Change listing data:
★ ★ ★ ★

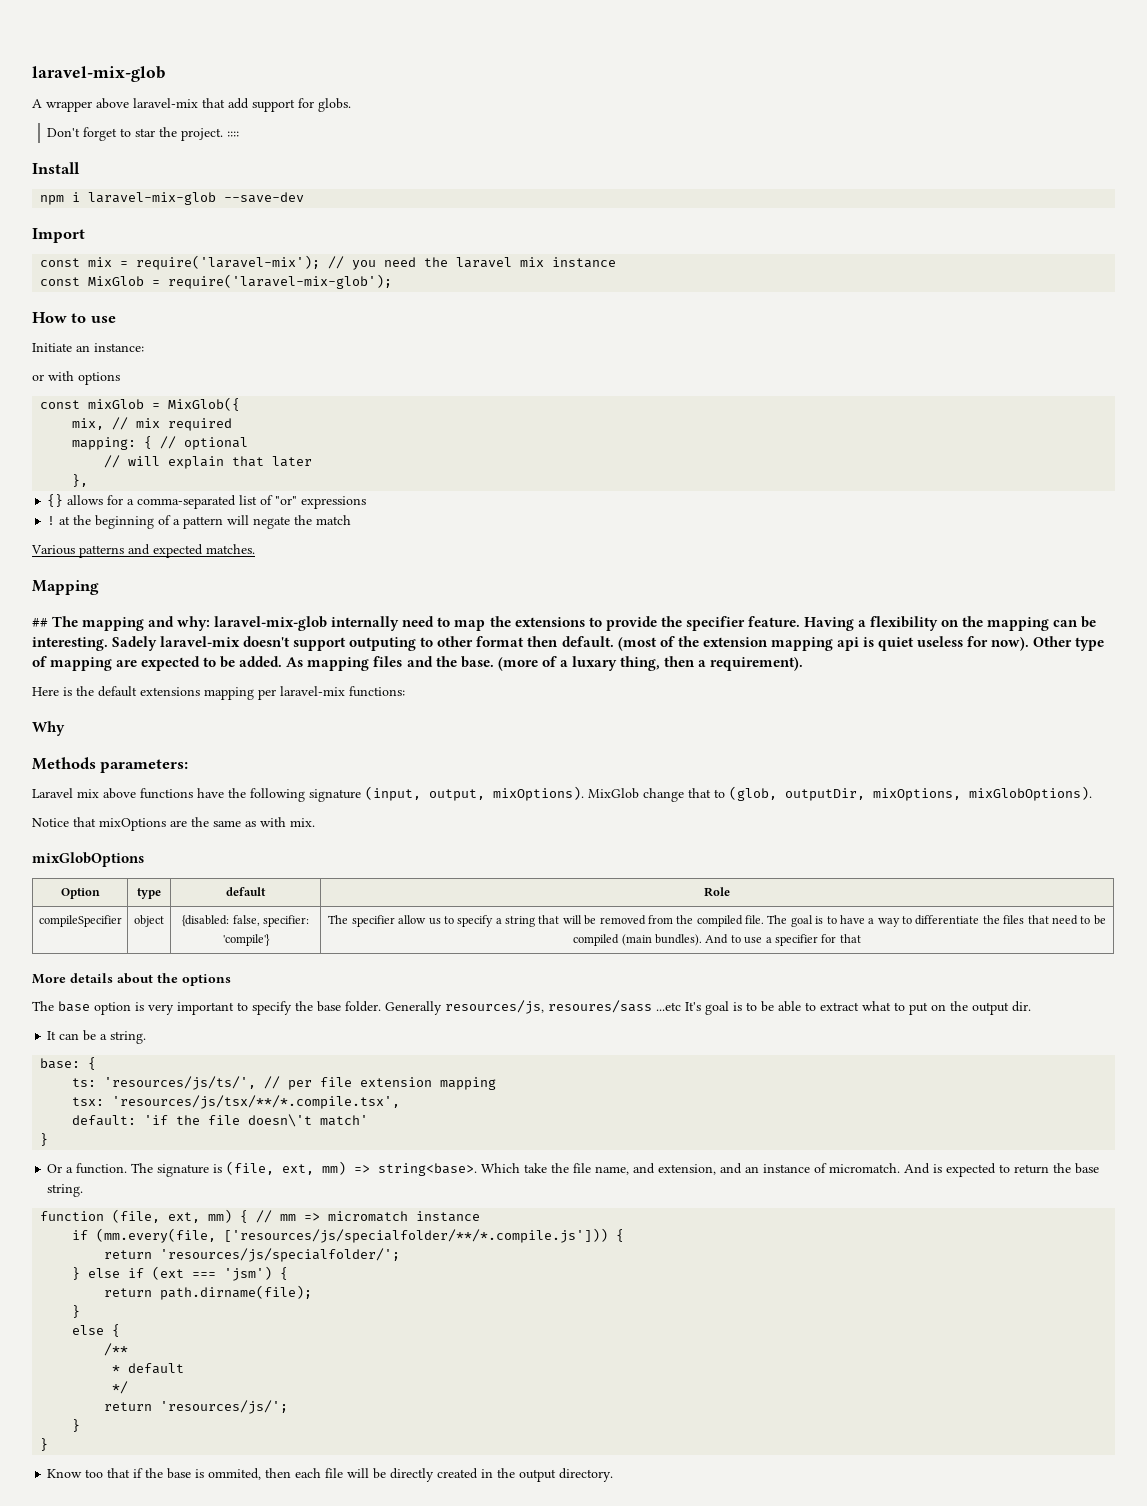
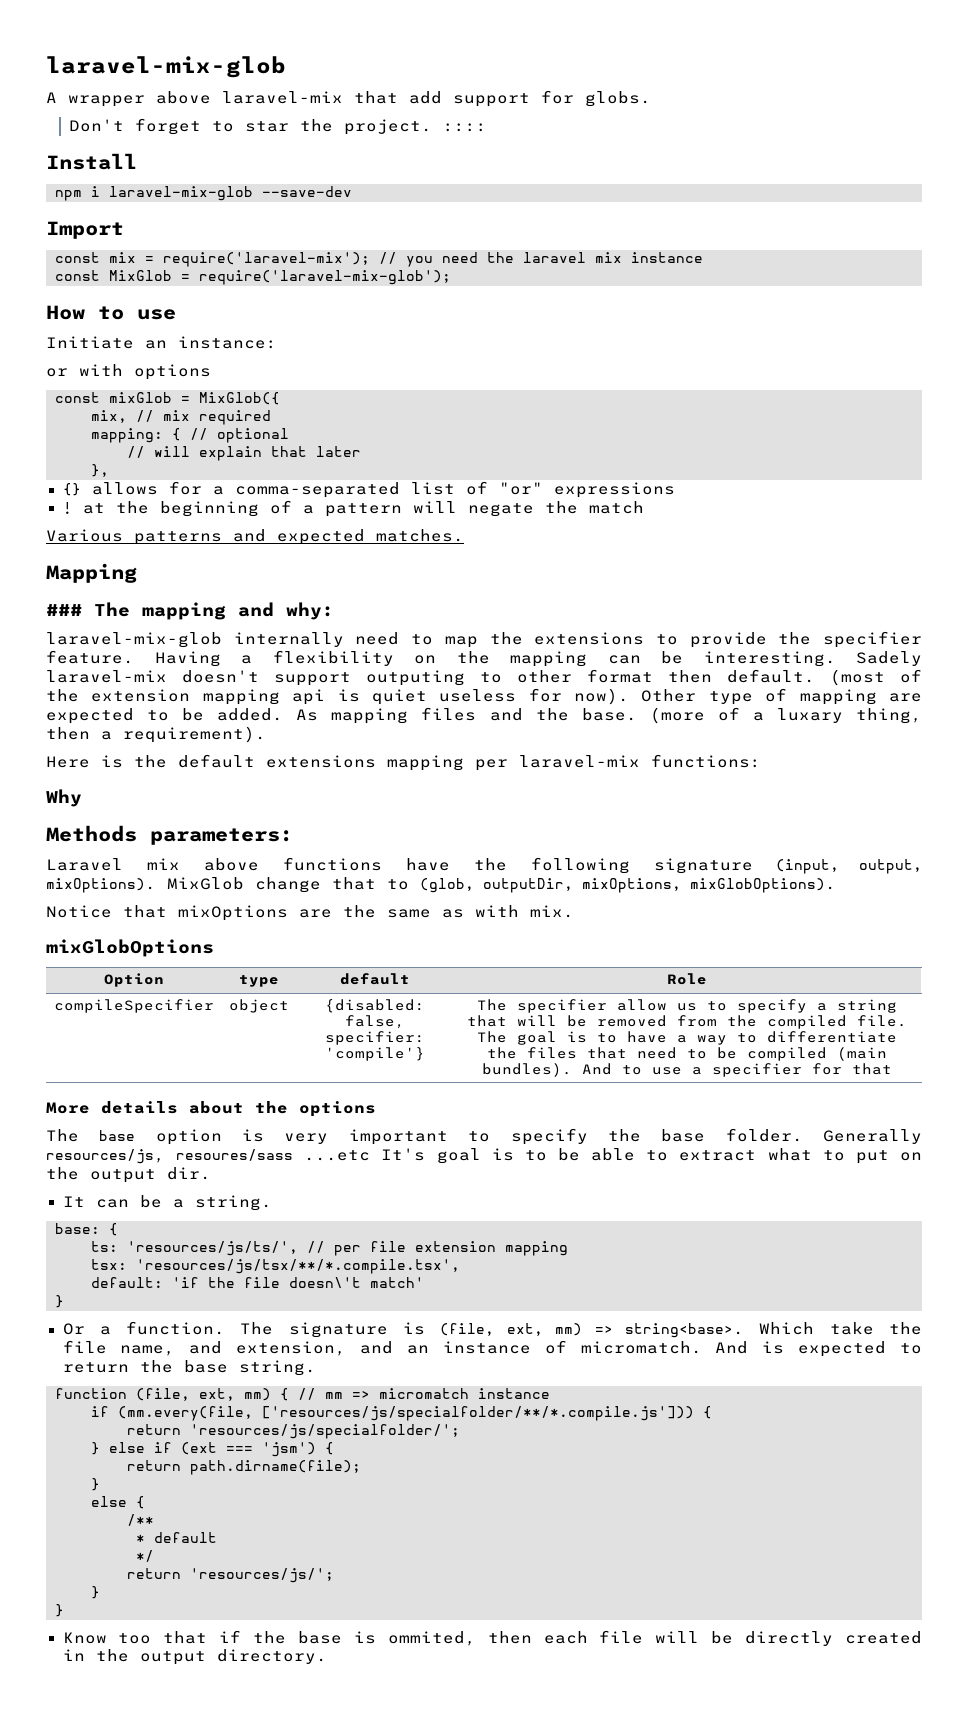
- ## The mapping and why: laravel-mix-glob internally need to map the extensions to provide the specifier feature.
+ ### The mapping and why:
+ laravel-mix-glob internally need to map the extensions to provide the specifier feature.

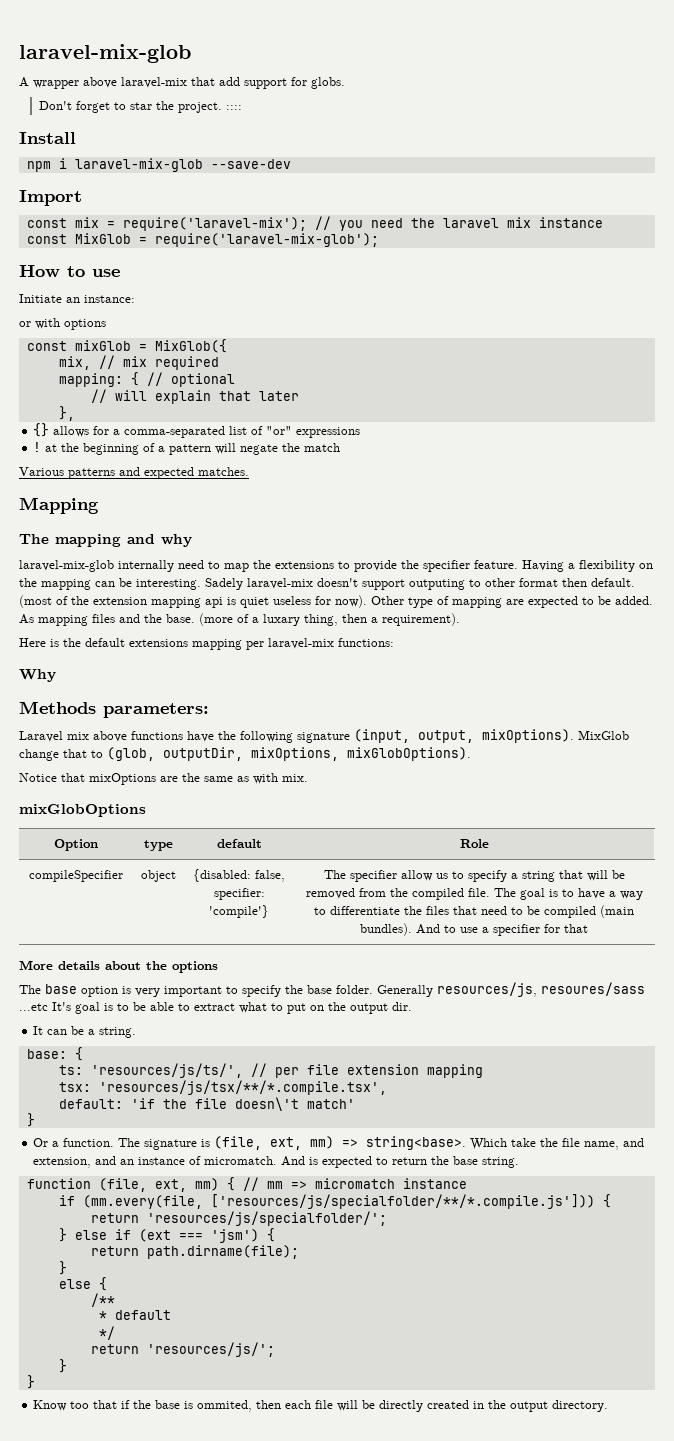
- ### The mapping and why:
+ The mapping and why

★ ★ ★ ★

What is needed:
Copy out all the records exactly, excluding pictures.

Written solution:
- ## The mapping and why: laravel-mix-glob internally need to map the extensions to provide the specifier feature.
+ ### The mapping and why:
+ laravel-mix-glob internally need to map the extensions to provide the specifier feature.

- ### The mapping and why:
+ The mapping and why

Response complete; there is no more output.